When it comes to California wildfires, climate risk is causing the future to be far more severe than the past. Fuel (i.e., unburnt vegetation) is increasing every year in large part because fighting forest fires became standard practice after World War II. Summers are getting longer and hotter. Housing growth in Wildland Urban Interface (WUI) continues unabated, including 33% growth in California in the last 20 years. New forestry management mitigation programs are being introduced. In total, planning requires something beyond experience rating. 

The key elements to a wildland fire are as follows (see Figure 2):  

  • weather — including temperature, humidity, wind speed and direction.
  • topography — shape of the land, elevation, slope and aspect.
  • fuels — moisture level, chemical makeup and density (i.e., the degree of flammability).

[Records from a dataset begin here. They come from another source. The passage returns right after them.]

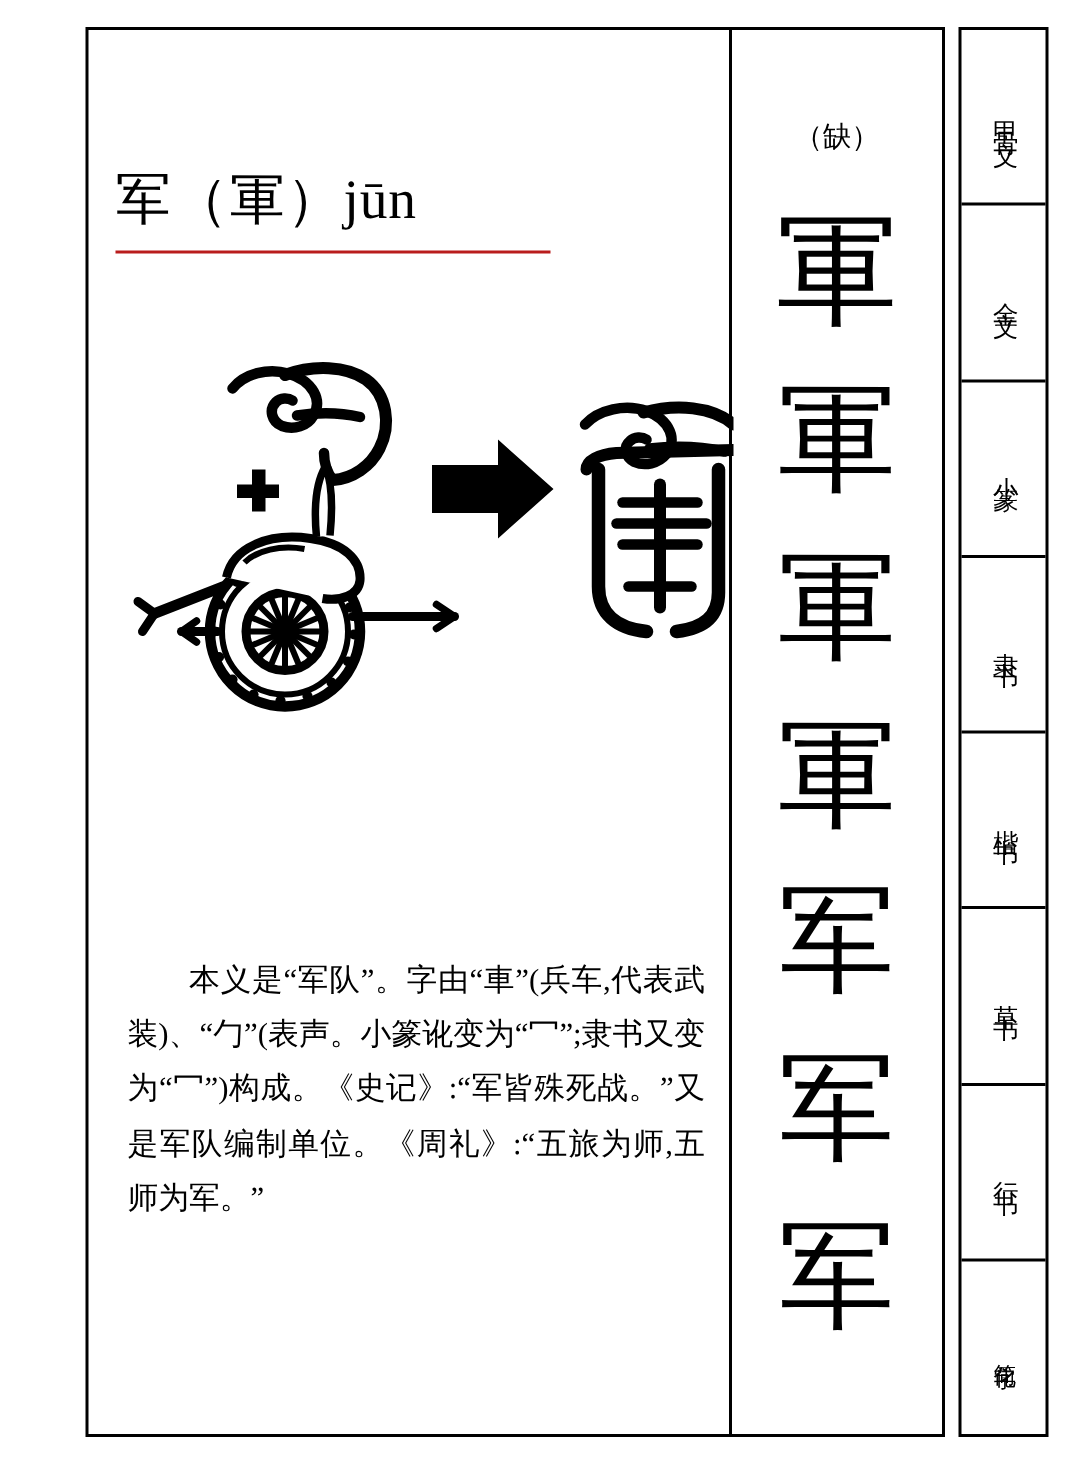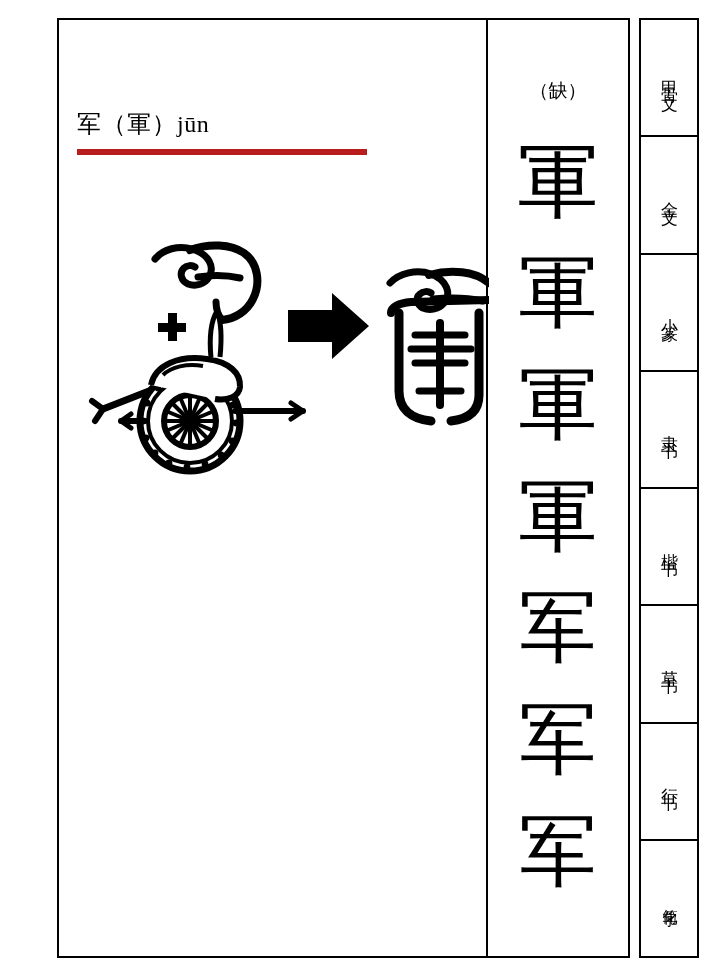--- a/index.html
+++ b/index.html
@@ -52,9 +52,9 @@
     left: 18px;
     top: 88px;
     width: 290px;
-    font-size: 24px;
+    font-size: 37px;
     letter-spacing: 1px;
-    border-bottom: 6px solid #b91c1c;
+    border-bottom: 2px solid #b91c1c;
     padding-bottom: 9px;
     white-space: nowrap;
     font-family: "Liberation Serif", "DejaVu Serif", serif;

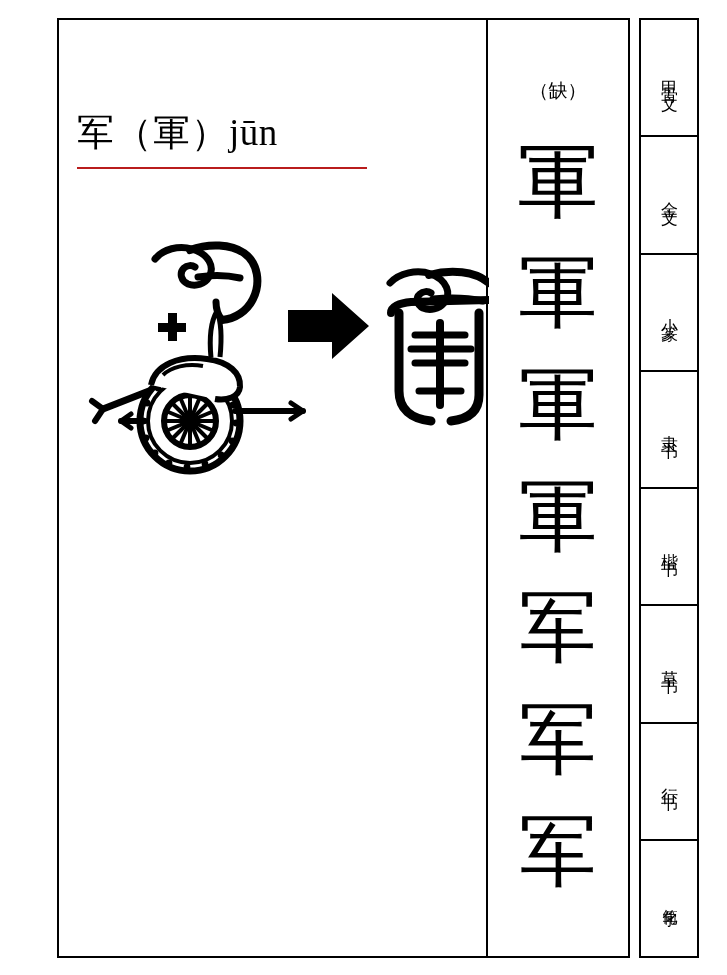--- a/index.html
+++ b/index.html
@@ -255,6 +255,7 @@
         </svg>
       </div>
 
+      <p class="explanation">本义是“军队”。字由“車”(兵车,代表武装)、“勹”(表声。小篆讹变为“冖”;隶书又变为“冖”)构成。《史记》:“军皆殊死战。”又是军队编制单位。《周礼》:“五旅为师,五师为军。”</p>
     </div>
 
     <div class="card-right">

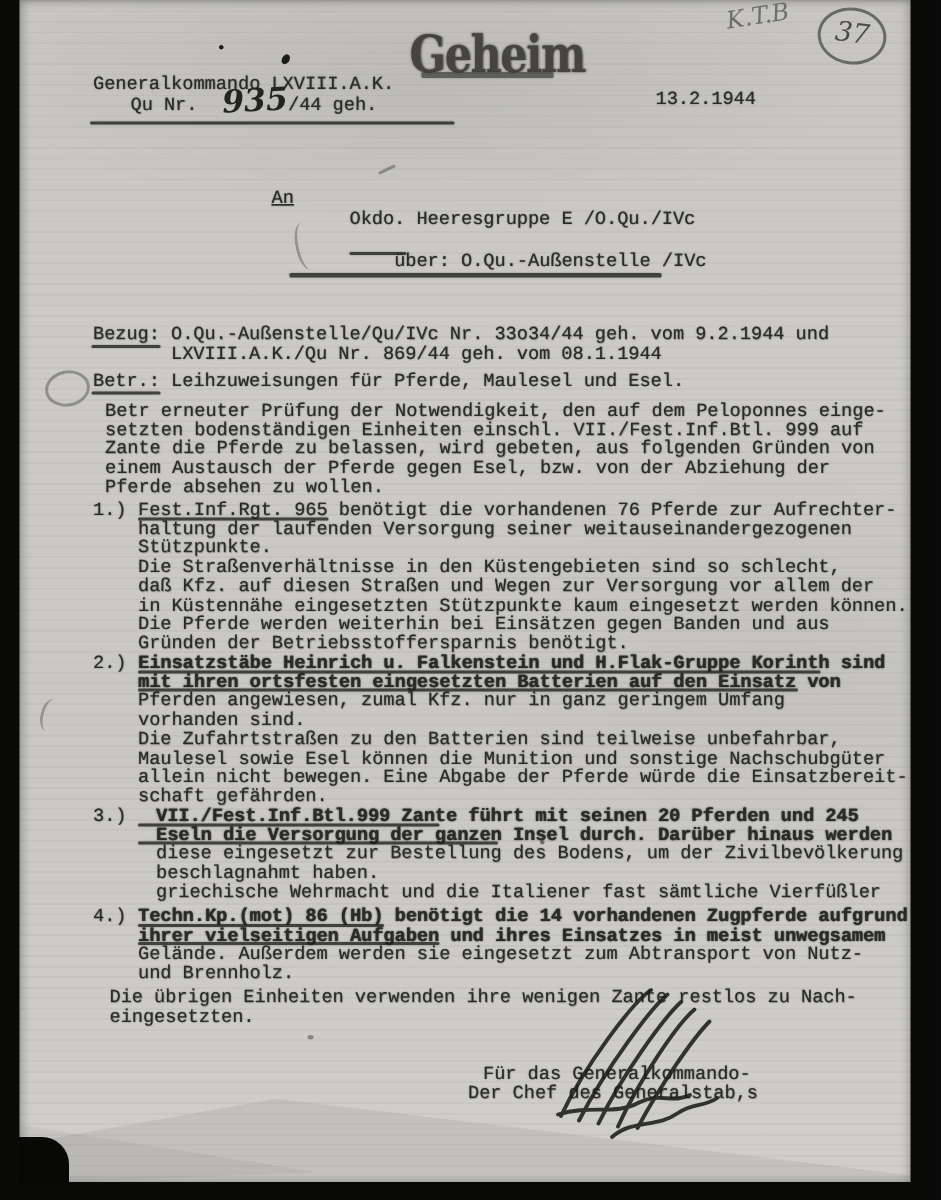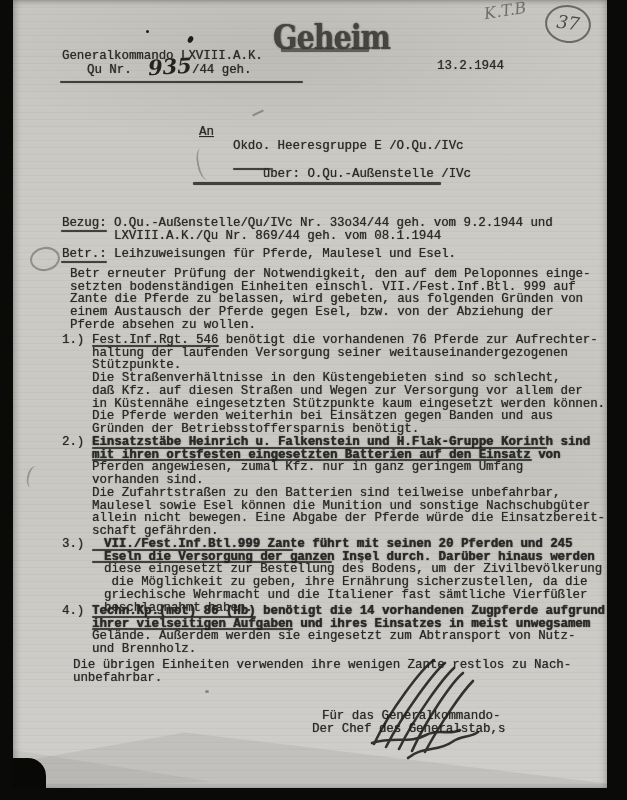--- a/index.html
+++ b/index.html
@@ -58,7 +58,7 @@
 
   <div class="abs" style="left:252px;top:112px;width:12px;height:2px;background:rgba(90,90,85,.55);transform:rotate(-25deg);"></div>
 
-  <div class="abs ln" style="left:199px;top:126px;text-decoration:underline;">An</div>
+  <div class="abs ln" style="left:181px;top:126px;text-decoration:underline;">An</div>
   <div class="abs ln" style="left:233px;top:140px;">Okdo. Heeresgruppe E /O.Qu./IVc</div>
   <div class="abs ln" style="left:233px;top:155px;">
     <span>über:</span><span> </span><span>O.Qu.-Außenstelle /IVc</span>

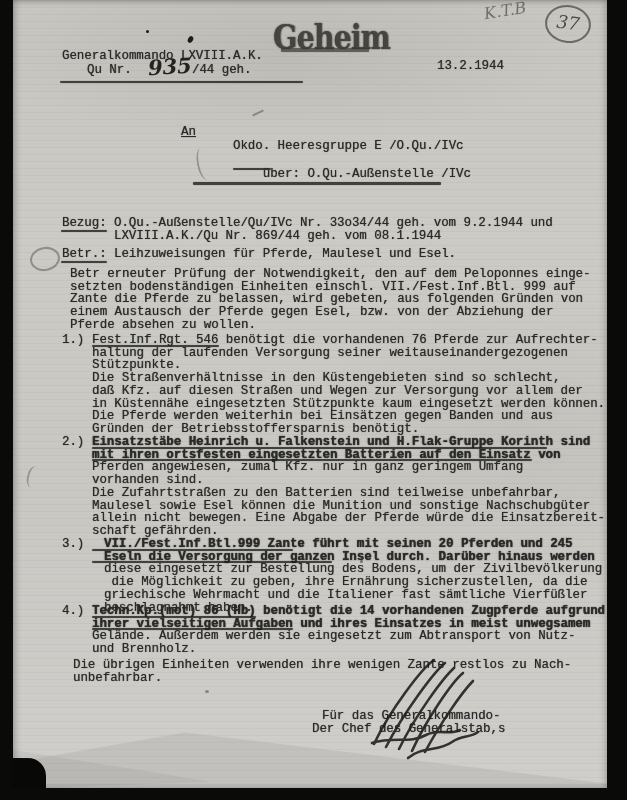--- a/index.html
+++ b/index.html
@@ -88,7 +88,7 @@
   <div class="abs" style="left:62px;top:334px;width:540px;">
     <span class="ln" style="position:absolute;left:0;top:0;">1.)</span>
     <div style="margin-left:30px;">
-      <div class="ln">Fest.Inf.Rgt. 546 benötigt die vorhandenen 76 Pferde zur Aufrechter-</div>
+      <div class="ln">Fest.Inf.Rgt. 965 benötigt die vorhandenen 76 Pferde zur Aufrechter-</div>
       <div class="ln">haltung der laufenden Versorgung seiner weitauseinandergezogenen</div>
       <div class="ln">Stützpunkte.</div>
       <div class="ln">Die Straßenverhältnisse in den Küstengebieten sind so schlecht,</div>

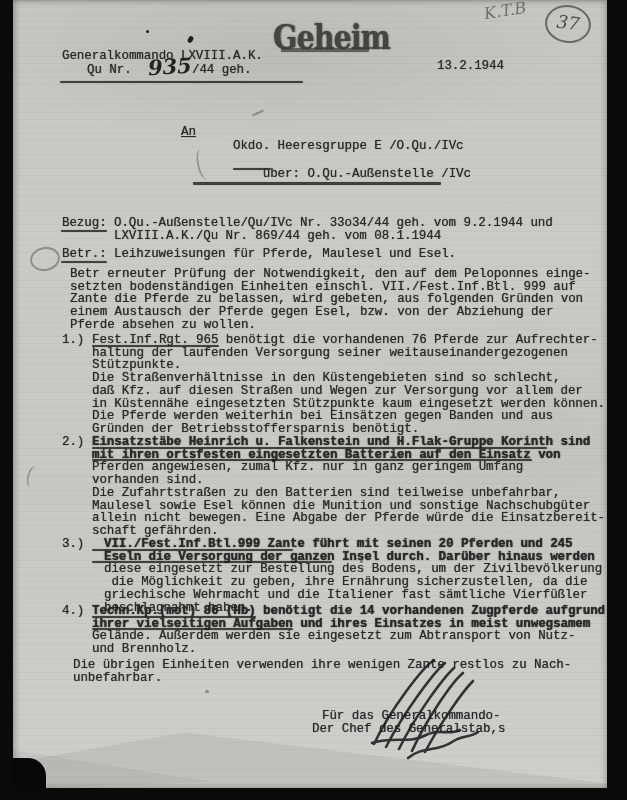--- a/index.html
+++ b/index.html
@@ -122,7 +122,6 @@
       <div class="ln smudge">VII./Fest.Inf.Btl.999 Zante führt mit seinen 20 Pferden und 245</div>
       <div class="ln smudge">Eseln die Versorgung der ganzen Insel durch. Darüber hinaus werden</div>
       <div class="ln">diese eingesetzt zur Bestellung des Bodens, um der Zivilbevölkerung</div>
-      <div class="ln"> die Möglichkeit zu geben, ihre Ernährung sicherzustellen, da die</div>
       <div class="ln">griechische Wehrmacht und die Italiener fast sämtliche Vierfüßler</div>
       <div class="ln">beschlagnahmt haben.</div>
     </div>

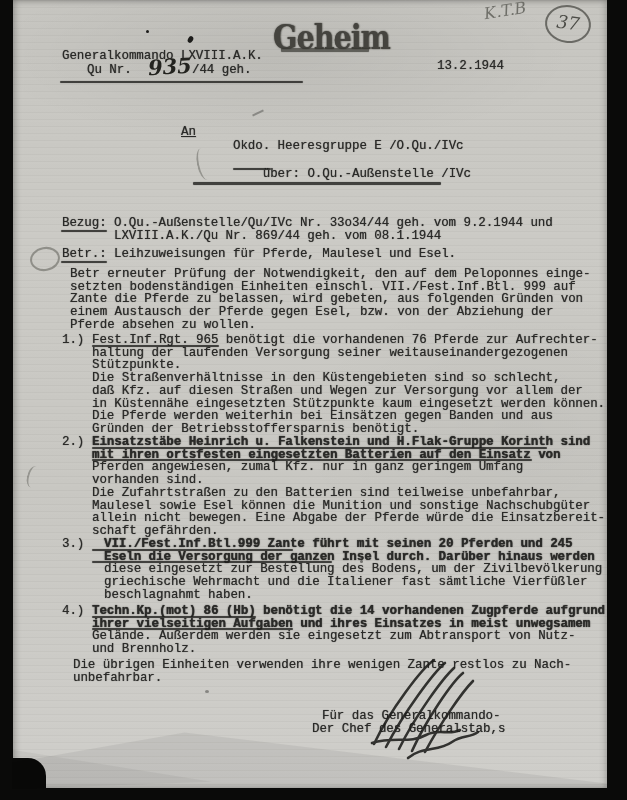--- a/index.html
+++ b/index.html
@@ -122,8 +122,8 @@
       <div class="ln smudge">VII./Fest.Inf.Btl.999 Zante führt mit seinen 20 Pferden und 245</div>
       <div class="ln smudge">Eseln die Versorgung der ganzen Insel durch. Darüber hinaus werden</div>
       <div class="ln">diese eingesetzt zur Bestellung des Bodens, um der Zivilbevölkerung</div>
+      <div class="ln">beschlagnahmt haben.</div>
       <div class="ln">griechische Wehrmacht und die Italiener fast sämtliche Vierfüßler</div>
-      <div class="ln">beschlagnahmt haben.</div>
     </div>
   </div>
   <div class="stroke" style="left:92px;top:549px;width:201px;"></div>

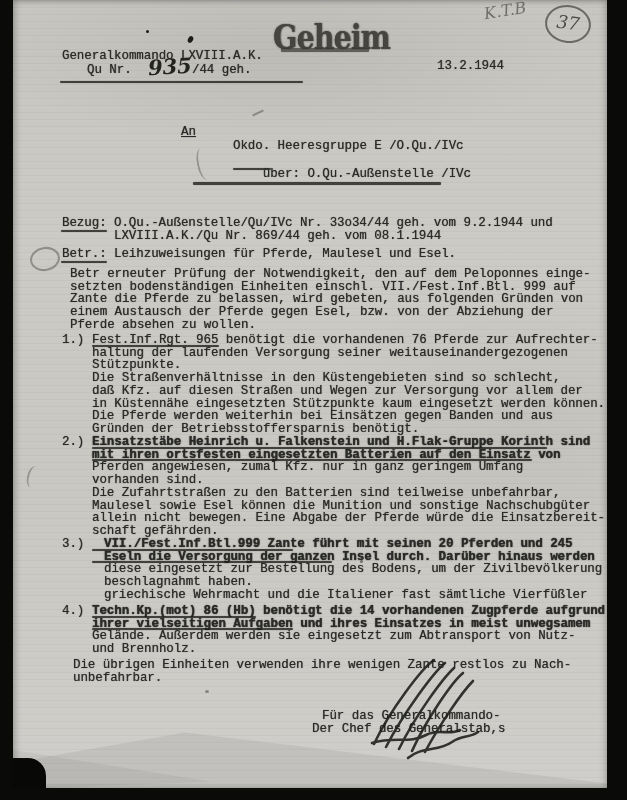--- a/index.html
+++ b/index.html
@@ -143,7 +143,7 @@
 
   <div class="abs" style="left:73px;top:659px;width:525px;">
     <div class="ln">Die übrigen Einheiten verwenden ihre wenigen Zante restlos zu Nach-</div>
-    <div class="ln">unbefahrbar.</div>
+    <div class="ln">eingesetzten.</div>
   </div>
 
   <div class="abs ln" style="left:322px;top:710px;">Für das Generalkommando-</div>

The worst combination is high fuel around properties on slopes with high winds. 

Figure 2. The fire behavior triangle’s three legs are fuels, weather and topography.

Source: National Park Service Wildland Fire Learning In Depth series.

When it comes to modeling the physics of a wildfire, the range of possible outcomes is well beyond the historical event set from which modelers can build. Hurricanes have immensely large wind fields and cause a wide range of property damage —from total losses to minor exterior damage. Wildfires are far smaller in size and yet typically cause total losses of dwelling and contents. Further, many locations which today are at significant risk of wildfire have never experienced a prior event. Since 1990 hundreds of thousands of homes have been built in the California Wildland-Urban Interface (WUI), where formerly there were none. 

To make this comparison between perils more tangible, Hurricane Andrew generated about two million claims across its full path in 1992. The Northridge earthquake affected about three million homes radiating out from its fault line in 1994. The Camp Fire in 2018 was one of the costliest in history, and it destroyed 18,804 structures before it was fully extinguished.  

Larsen provided a brief overview of how CoreLogic modeled the three case studies from the joint paper. This included the different roofing type classes, additional secondary structure modifiers and perimeter clearance. He also covered key mitigation resources and visual examples of homes in need of further wildfire mitigation. 

When it comes to modeling the physics of a wildfire, the range of possible outcomes is well beyond the historical event set from which modelers can build.


He closed by recapping three critical aspects of managing and mitigating wildfire risk: 

  • ignition — Related to human activity, so it can be reduced but never fully eliminated.
  • fire spread to homes — Driven by fuels, which can be reduced, and wind which cannot be predicted or controlled.
  • home destruction — Homes can be hardened to reduce the risk, but the risk cannot be eliminated so long as properties are built in the WUI.

The CAS Research Paper by Milliman and CoreLogic, as well as Brinkmann’s and Larsen’s presentations, are highly recommended for any actuary or regulator responsible for the pricing and underwriting California properties. Wildfire risk, homeowners and community risk mitigation and insurer risk transfer are intensely complex and will require much attention in the months and years ahead.

Dale Porfilio, FCAS, MAAA, is the chief insurance officer for the Insurance Information Institute.